(The Center Square) – Gov. John Bel Edwards has declared a state of emergency for Tropical Storm Nicholas as Hurricane Ida recovery efforts continue throughout battered areas of Louisiana.
The storm developed in the Gulf of Mexico and is scheduled to make landfall Monday along the Texas coast. Heavy rains and flash flooding are expected to hit Louisiana in the coming days, the National Weather Service said.
Edwards warned the storm could disrupt power restoration and recovery work across Ida-affected parishes, where more than 130,000 residents and business remain without power since Aug. 29. More than $317 million in assistance has been disbursed to individuals for Ida recovery, the Federal Emergency Management Agency said.
Southwest Louisiana is at elevated risk, while the region still has not fully recovered from the damaging effects of Hurricane Laura more than one year ago.
“The most severe threat to Louisiana is in the southwest portion of the state, where recovery from Hurricane Laura and the May flooding is ongoing,” Edwards said. “However, it is also likely that all of south Louisiana will see heavy rain this week, including areas recently affected by Hurricane Ida.”
The state’s congressional delegation has made numerous appeals to the Biden administration for Hurricane Laura supplement aid.

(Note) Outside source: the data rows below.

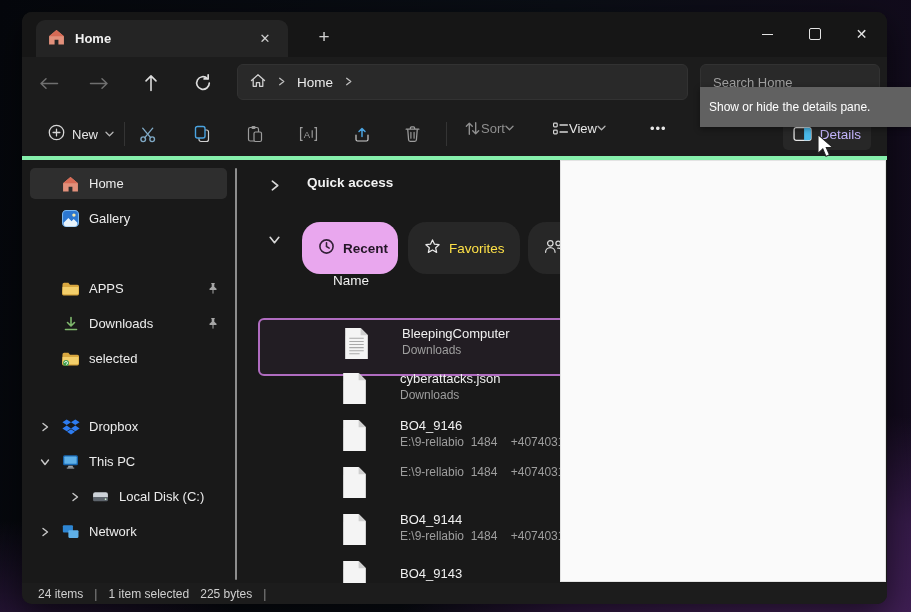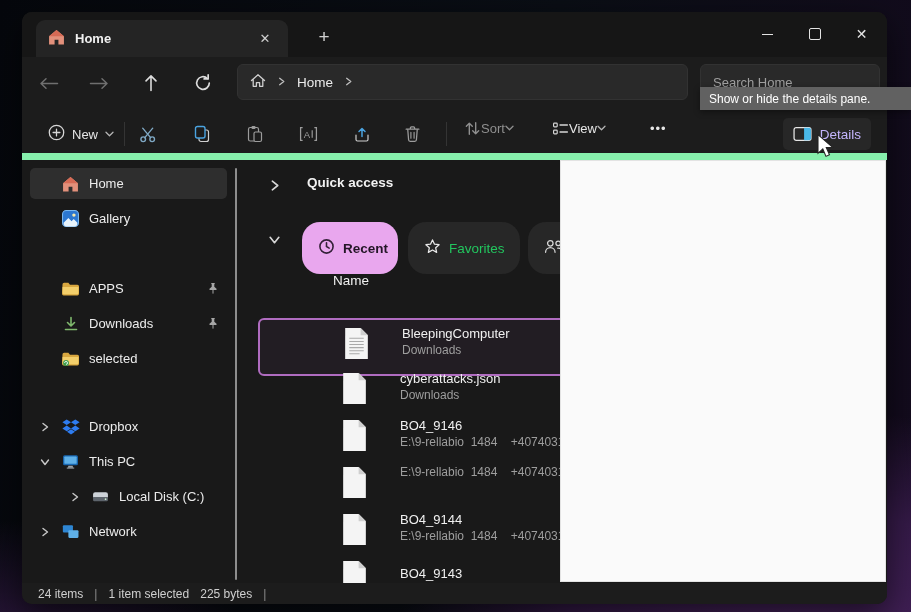"Show or hide the details" .tooltip { height: 23px -> 40px }
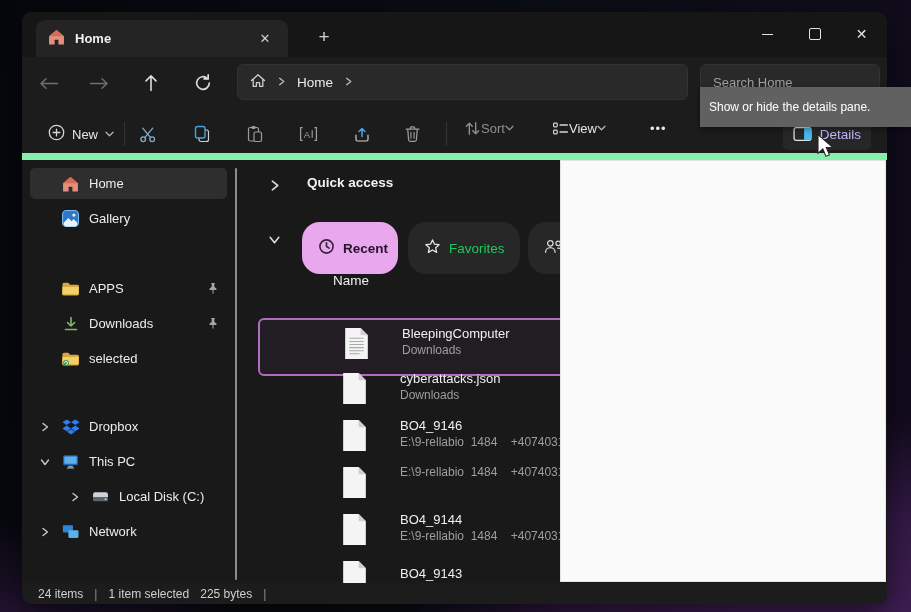"New" .toolbar { border-bottom: 7px solid #86efac -> 4px solid #86efac }
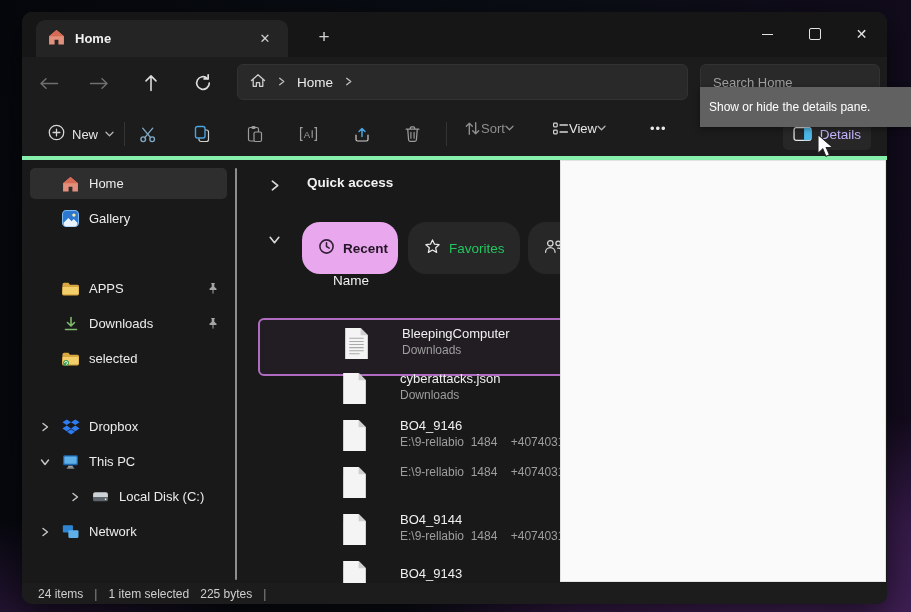"Favorites" .pill-fav { color: #22c55e -> #fde047 }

Only recently did President Joe Biden initiate the process, though Laura and Ida recovery funding is now tied to either a congressional "continuing resolution" spending bill, or the controversial $3.5 trillion reconciliation budget proposal offered by House Democrats.
The National Weather Service’s Lake Charles branch is issuing Tropical Storm Nicholas updates, which Edwards is promoting on social media.
“Remember when looking at the track and cone of Tropical Storm Nicholas the impacts can and usually do occur outside the cone. Therefore, significant impacts, especially the potential for flooding rain is still expected for southeast Texas and southwest Louisiana,” a Monday morning Twitter post read.
The National Weather Service’s Shreveport and New Orleans branches also are issuing important updates.
The state Emergency Operations Center and the governor’s Office of Homeland Security and Emergency Preparedness are coordinating public information and storm recovery with FEMA and local parish offices of emergency preparedness.
Edwards’ emergency declaration is an administrative step that authorizes the use of state resources to aid in storm responses. It's the second in two weeks.
The declaration order cites the Louisiana Homeland Security and Emergency Assistance and Disaster Act as the basis for the governor’s emergency powers. Specific authorizations include a prohibition against unreasonably high prices of goods and services in designated areas, and a suspension of government vendor procurement rules.
“I encourage anyone who has had recent damage from Ida, Laura or other disasters to take necessary measures to protect their home or business from additional harm. All Louisianans should pay close attention to this tropical system in the coming days,” Edwards said.